Background
Patients with severe aortic stenosis (AS) are known to have increased left ventricular apical rotation (ApRot) during systole, but its clinical relevance is unknown. The aim of this study was to assess the association of ApRot with patient symptoms and total mortality.
Methods
A retrospective analysis was performed on 82 patients (mean age, 77 ± 14 years; 40% men) with newly diagnosed severe AS with indexed aortic valve areas ≤ 0.6 cm 2 /m 2 and left ventricular ejection fractions ≥ 50%. Sixty-three percent of patients were symptomatic. ApRot was calculated using speckle-tracking echocardiography. Patients were divided into two groups on the basis of ApRot: high ApRot (>4.0°, n = 41) and low ApRot (≤4.0°, n = 41).
Results
There were 33 deaths and 30 aortic valve replacement procedures after 33 ± 17 months of follow-up. Patients in the high-ApRot group had smaller indexed aortic valve areas ( P = .021) and increased valvuloarterial impedance ( P = .014). There was no difference in overall symptoms, but the low-ApRot group experienced more syncope ( P = .020). Patients in the high-ApRot group had reduced survival with medical therapy (log-rank P = .018) after aortic valve replacement (log-rank P = .039) and overall (log-rank P = .009). Asymptomatic patients with low ApRot had the best survival, while asymptomatic patients with high ApRot had similar survival to that of symptomatic patients (log-rank P = .008). On adjusted Cox regression, ApRot ≥ 6.0° was independently associated with death (hazard ratio, 3.06; P = .003).
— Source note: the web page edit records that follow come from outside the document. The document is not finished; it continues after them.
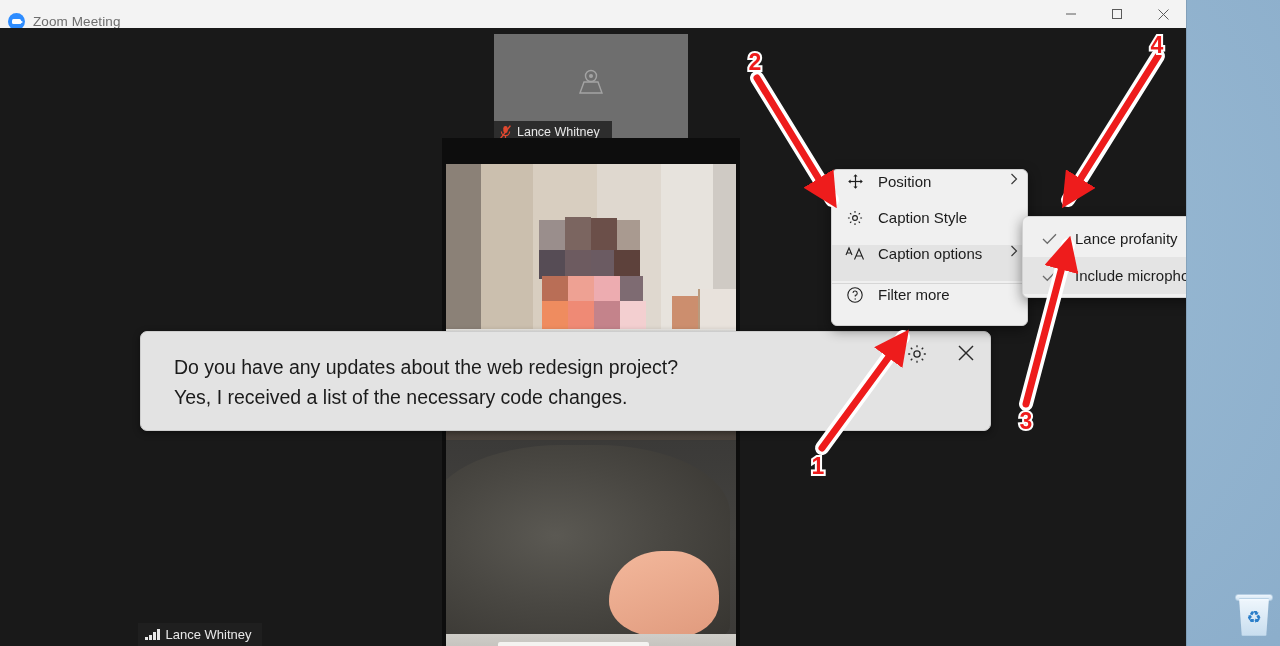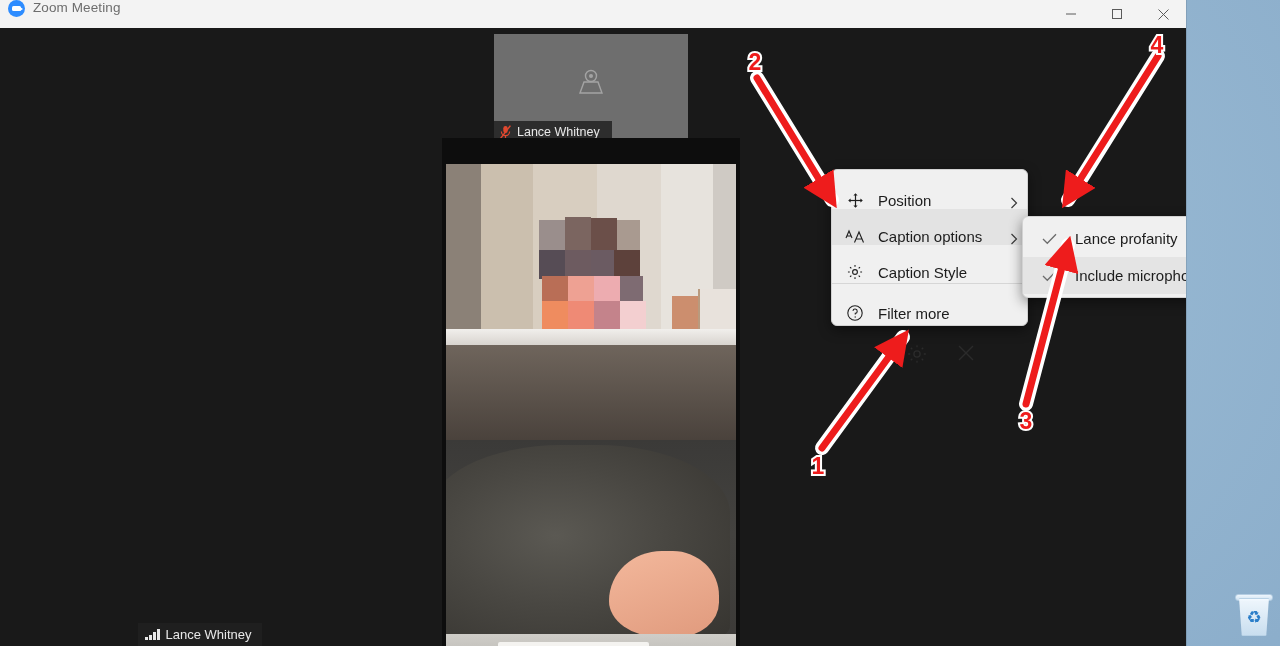"Zoom Meeting" #titlebar { align-items: flex-start -> center }
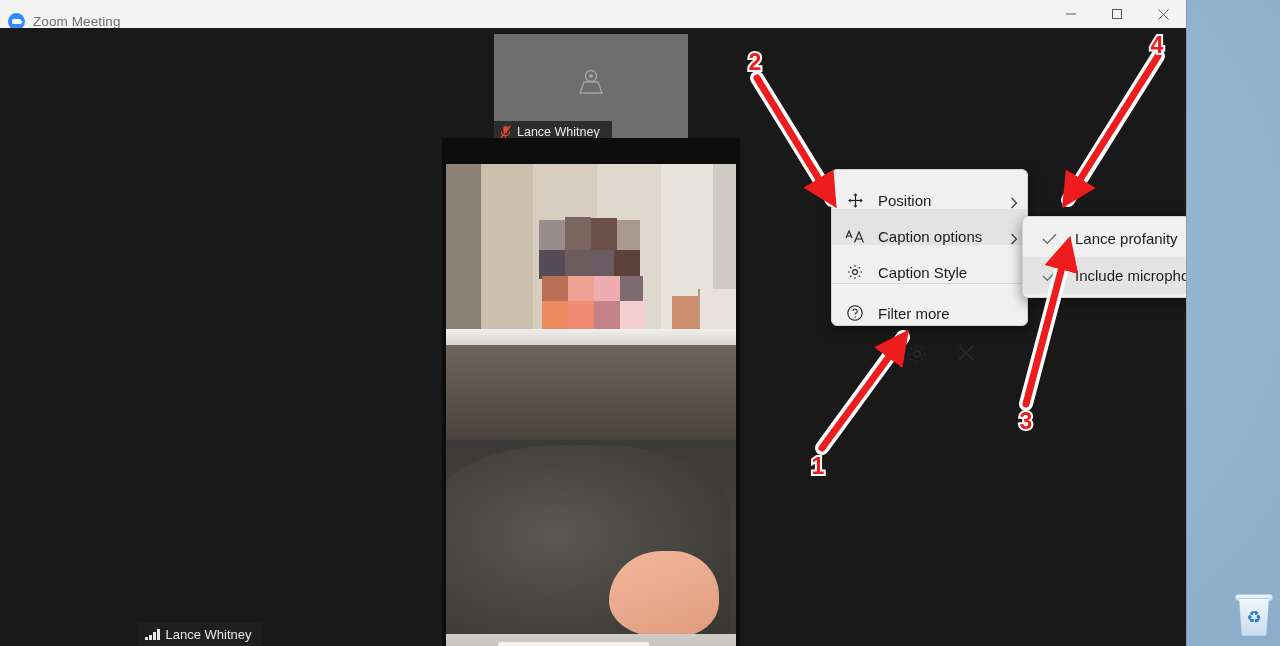"Position" .menu-item { align-items: flex-end -> flex-start }
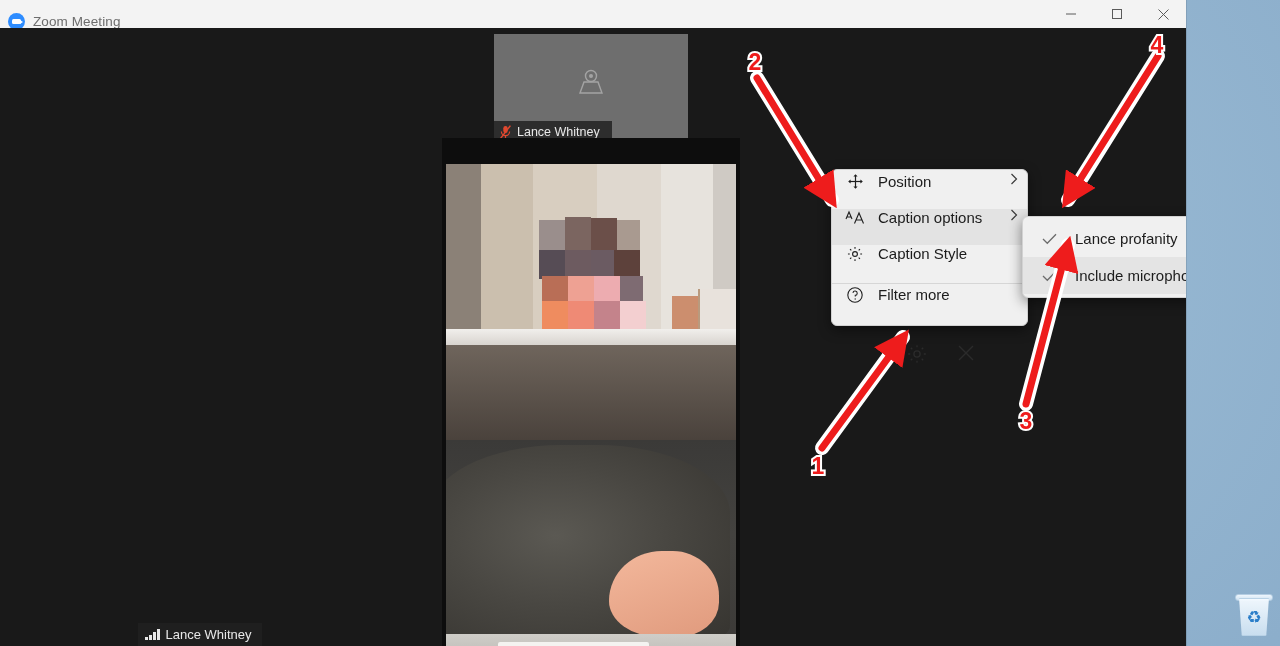"Caption options" div.menu-item { order: before "Caption Style" -> after "Caption Style" }
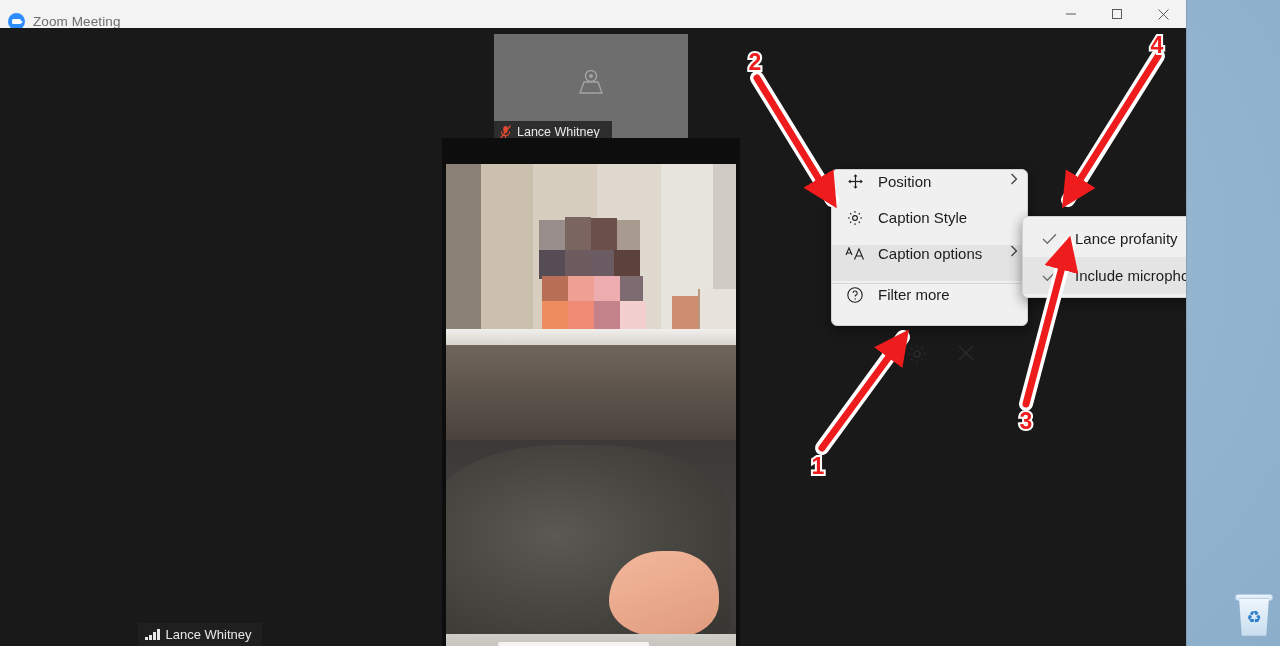"Do you have any updates" div { html: none -> <div> <div>Do you have any updates about the web redesign project? Yes, I received a list of the necessary code changes.</div> </div> }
On receiver operating characteristic curve analysis, ApRot added incremental prognostic value to indexed aortic valve area, symptom status, and aortic valve replacement status.
Conclusion
Increased ApRot is independently associated with poor survival and may represent a compensatory mechanism to preserve cardiac output against severe obstruction to flow and high systolic load.
Highlights
- •
Patients with severe AS and increased ApRot have worse survival.
- •
Asymptomatic patients with high ApRot have similar outcomes to those of symptomatic patients.
- •
Increased ApRot in independently associated with mortality in patients with severe AS.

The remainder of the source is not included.